Required action:
Once you reach the line containing "subtotal: 13694.00 -> 13378.00" in the data below, restate each line word for word up to and including the one containing "balance: 6564.32 -> 6310.14".

Start of Data supplied

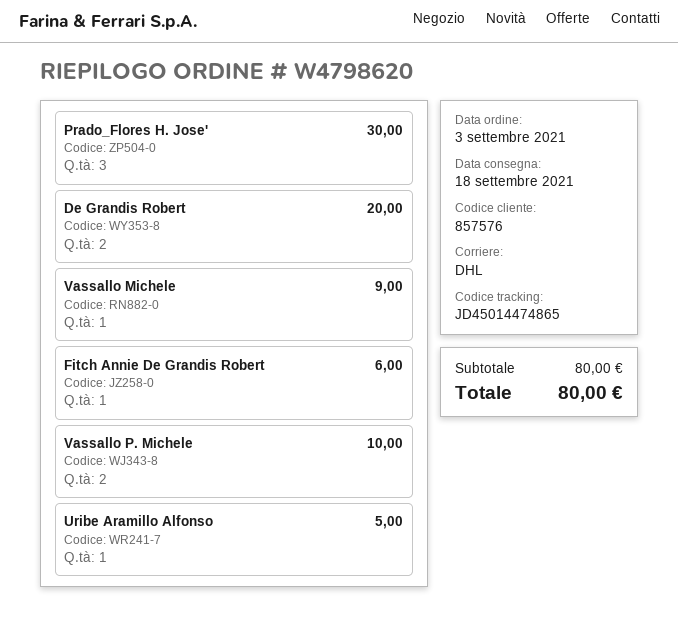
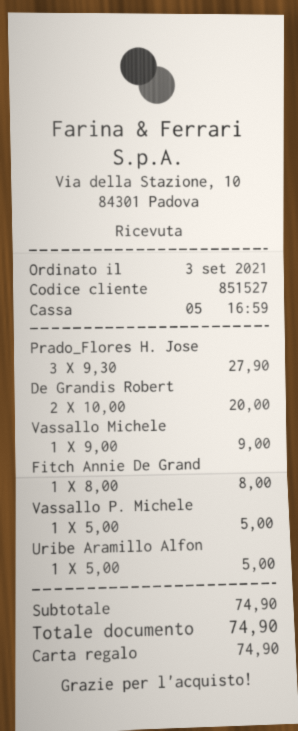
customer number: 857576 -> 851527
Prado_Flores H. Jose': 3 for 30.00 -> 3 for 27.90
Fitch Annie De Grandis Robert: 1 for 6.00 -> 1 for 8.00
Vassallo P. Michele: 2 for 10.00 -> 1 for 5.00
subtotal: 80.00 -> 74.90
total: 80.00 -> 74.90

End of Data supplied
Start of Data supplied

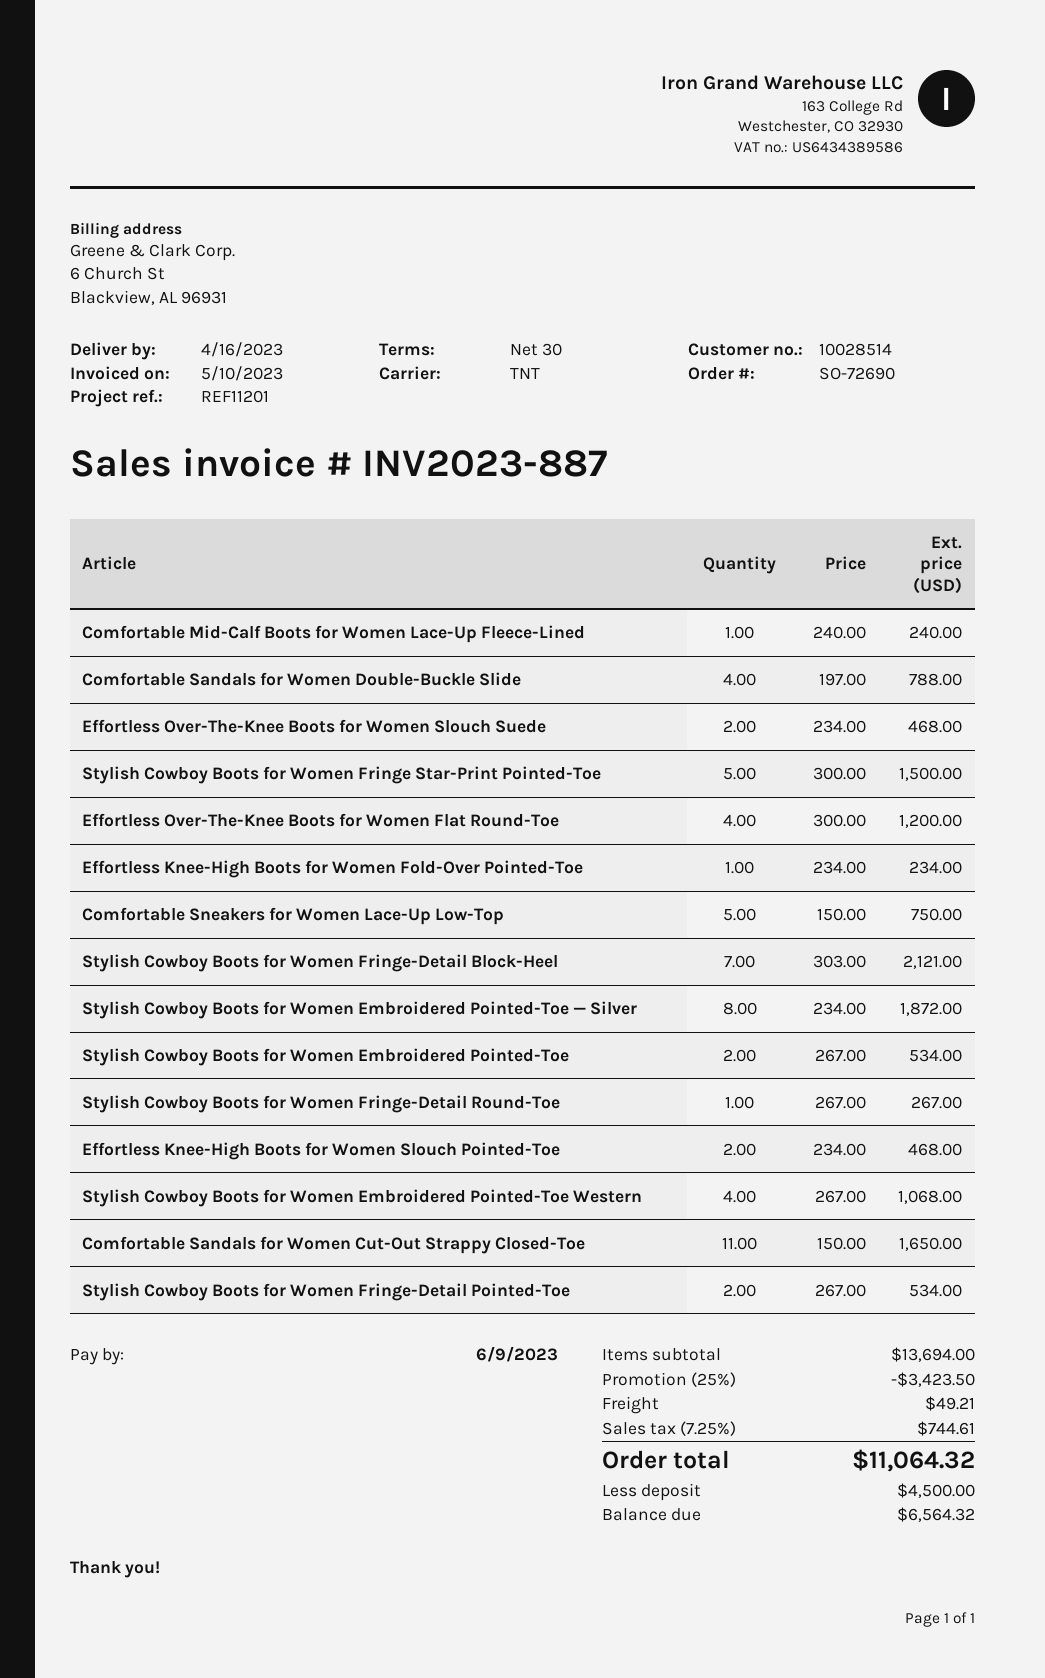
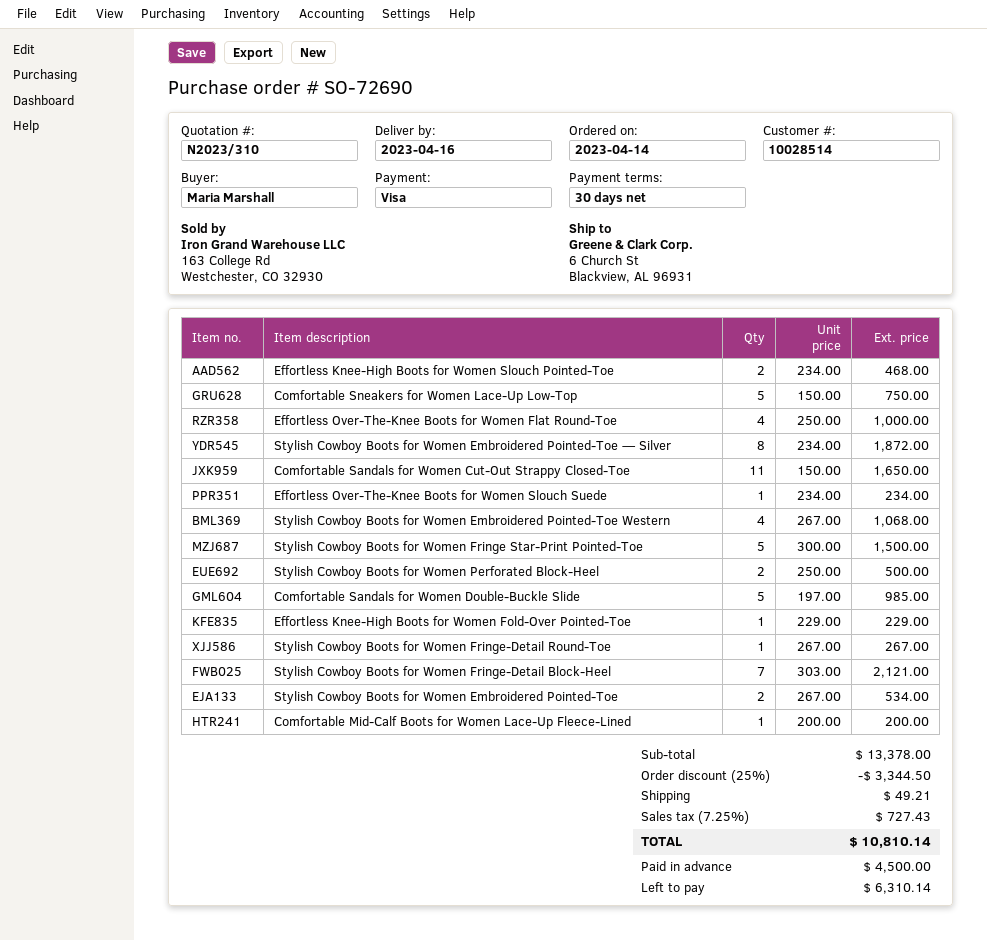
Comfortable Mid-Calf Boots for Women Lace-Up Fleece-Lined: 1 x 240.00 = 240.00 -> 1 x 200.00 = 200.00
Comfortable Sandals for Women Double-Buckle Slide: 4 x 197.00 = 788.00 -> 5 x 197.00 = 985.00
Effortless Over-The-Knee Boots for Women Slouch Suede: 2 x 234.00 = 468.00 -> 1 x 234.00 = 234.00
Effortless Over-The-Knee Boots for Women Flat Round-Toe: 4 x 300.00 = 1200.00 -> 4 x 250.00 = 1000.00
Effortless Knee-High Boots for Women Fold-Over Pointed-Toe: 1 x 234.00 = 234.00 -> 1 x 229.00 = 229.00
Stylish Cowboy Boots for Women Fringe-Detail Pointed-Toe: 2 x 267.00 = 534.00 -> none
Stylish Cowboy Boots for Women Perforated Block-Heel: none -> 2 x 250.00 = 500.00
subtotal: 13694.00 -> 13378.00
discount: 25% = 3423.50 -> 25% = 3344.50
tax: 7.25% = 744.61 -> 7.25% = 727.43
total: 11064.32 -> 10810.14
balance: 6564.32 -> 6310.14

End of Data supplied

Exercise response:
subtotal: 13694.00 -> 13378.00
discount: 25% = 3423.50 -> 25% = 3344.50
tax: 7.25% = 744.61 -> 7.25% = 727.43
total: 11064.32 -> 10810.14
balance: 6564.32 -> 6310.14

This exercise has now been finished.